One adjustment to this Cover 2 look is known as “Leach”. It is exactly the same with the exception of the overhang defender is man-to-man #2 (slot/curl). This would afford the (usually exceptional) slot receiver to be double-covered underneath or deep with the surrounding zone defenders.


Thumbs is a 3-on-2 quarters principle that can morph itself into swipe bracket when only one receiver is vertical. The FS will double #1 or #2 from inside out with the corner playing deep third outside.  The overhang player is the sole underneath defender and will take first shallow out / in receiver between #1 & #2.
examples of matching in thumbs 


Quarters is great against vertical game and play-action, but the lack of underneath support can cause perimeter leverage issues the offense can exploit.

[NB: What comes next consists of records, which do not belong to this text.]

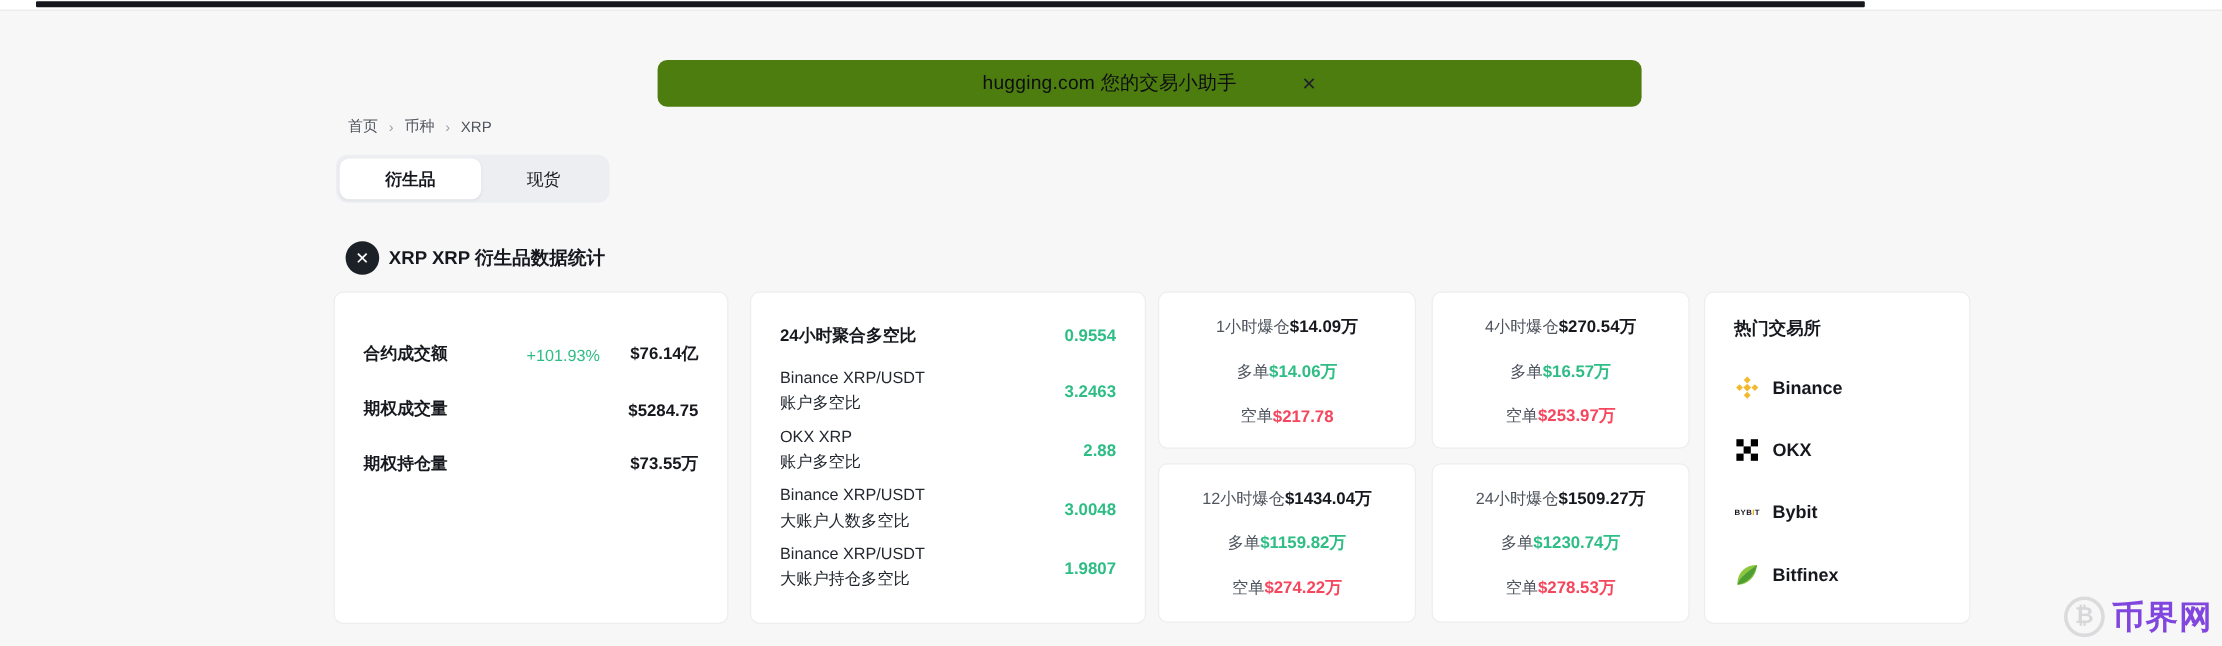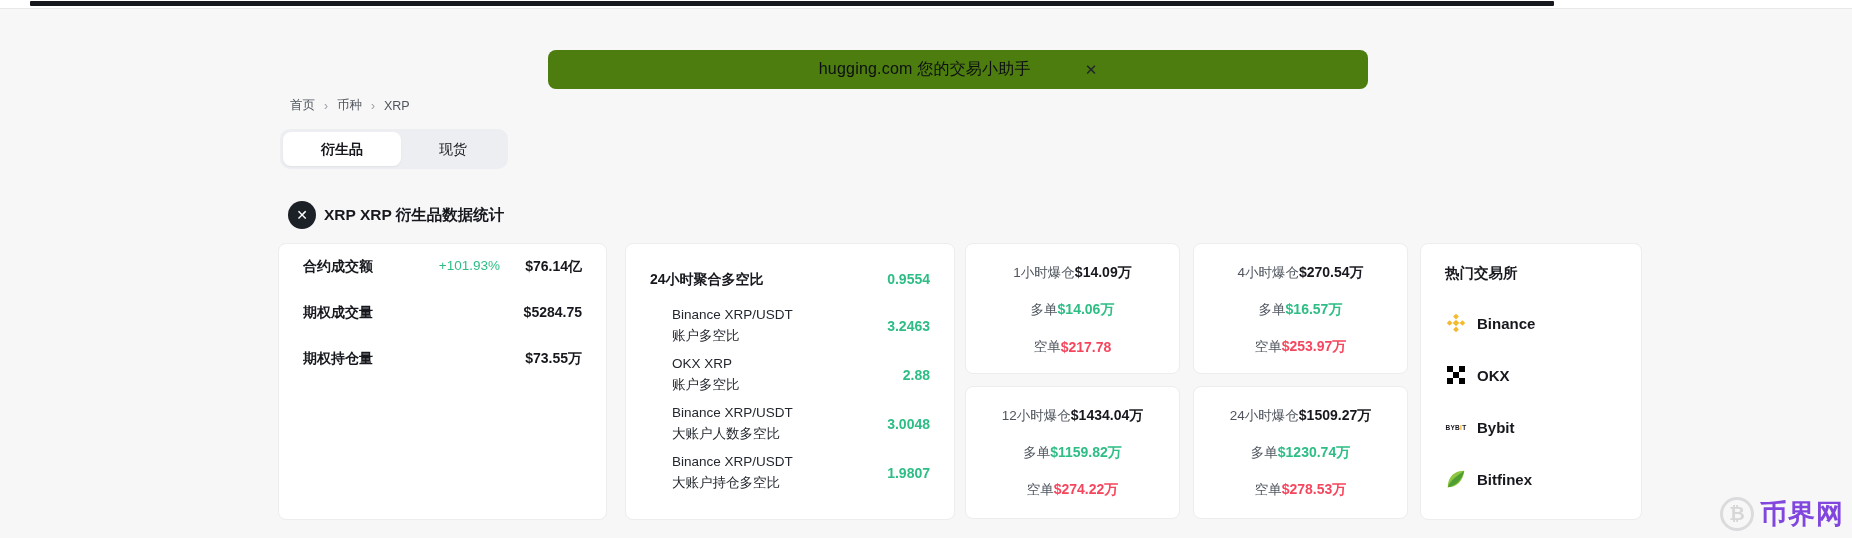--- a/index.html
+++ b/index.html
@@ -47,7 +47,7 @@
 
   
   .card-overview { left:278px; top:243px; width:329px; height:277px; padding:14px 24px 0; }
-  .ov-row { display:flex; align-items:flex-start; height:46px; }
+  .ov-row { display:flex; align-items:flex-end; height:46px; }
   .ov-label { font-size:14px; font-weight:bold; color:#16181d; }
   .ov-change { flex:1; text-align:right; font-size:13.5px; font-weight:500; }
   .ov-change.up { color:#2ebd85; } .ov-change.down { color:#f6465d; }

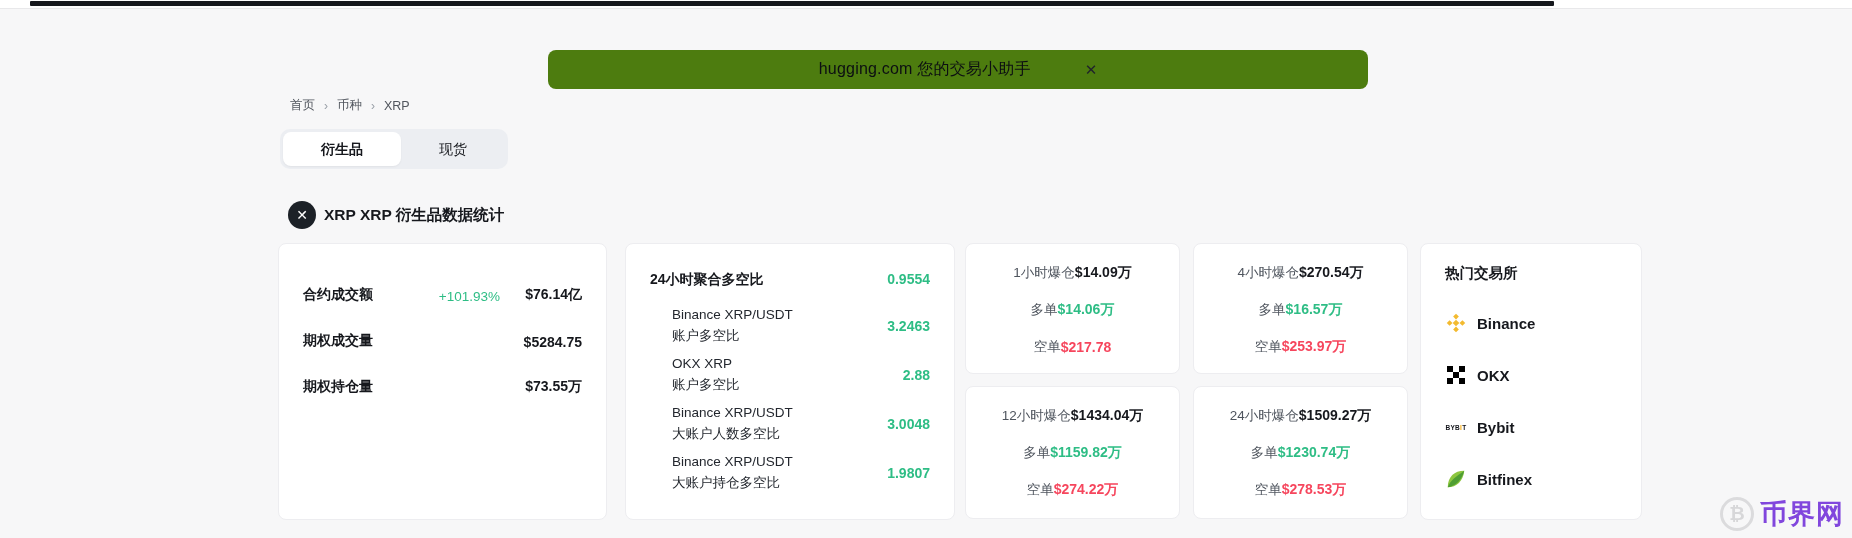--- a/index.html
+++ b/index.html
@@ -57,7 +57,7 @@
   .card-ratio { left:625px; top:243px; width:330px; height:277px; padding:13px 24px 0; }
   .rt-row { display:flex; align-items:center; }
   .rt-row.single { height:44px; }
-  .rt-row.dbl { height:49px;margin-left:22px; }
+  .rt-row.dbl { height:49px; }
   .rt-label { font-size:13.5px; color:#23272e; line-height:1.5; }
   .rt-label.bold { font-size:14px; font-weight:bold; color:#16181d; }
   .rt-value { flex:1; text-align:right; font-size:14px; font-weight:600; color:#2ebd85; }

Adding this as a final thought, Cover 5 is the man-under with deep half help. The FS will rob everything inside with the ability to double either receiver deep.  I didn’t provide any illustrations as it is pretty self-explanatory and is the ideal passing coverage.  The FS will rob everything from the inside.  Because the corner (your best cover guy) will be man-to-man on #1 outside wide “on an island”, you will typically have a 2-on-1 cone/bracket on #2 between the deep safety and the overhang player.


Coach Hoover said...

400, wow! I'm only at 40. Congrats and thanks for all the great info.

Anonymous said...

This is so dam good reading. I'm tring to get back into coaching...

brophyfootball said...

safety is coming from 2-high with inside leverage on a true slot (based on MOFO divider). #2 is out, he jumps it just like if he was rolling down to play SKY. 

If #2 is out, Nic/OLB works Hook to Curl.

ILB matches whatever #3 does.

Its just C3 SKY for the safety as long as #2 isn't inside or vertical

Its not anything mind blowing....but it is the way Saban does stuff.  There is verbiage for EVERYTHING / EVERY EVENT (response) so its clear what is happeningRead more:

Anonymous said...

In Fist Cov 3, why does he check into Rip/Liz vs 1 Back?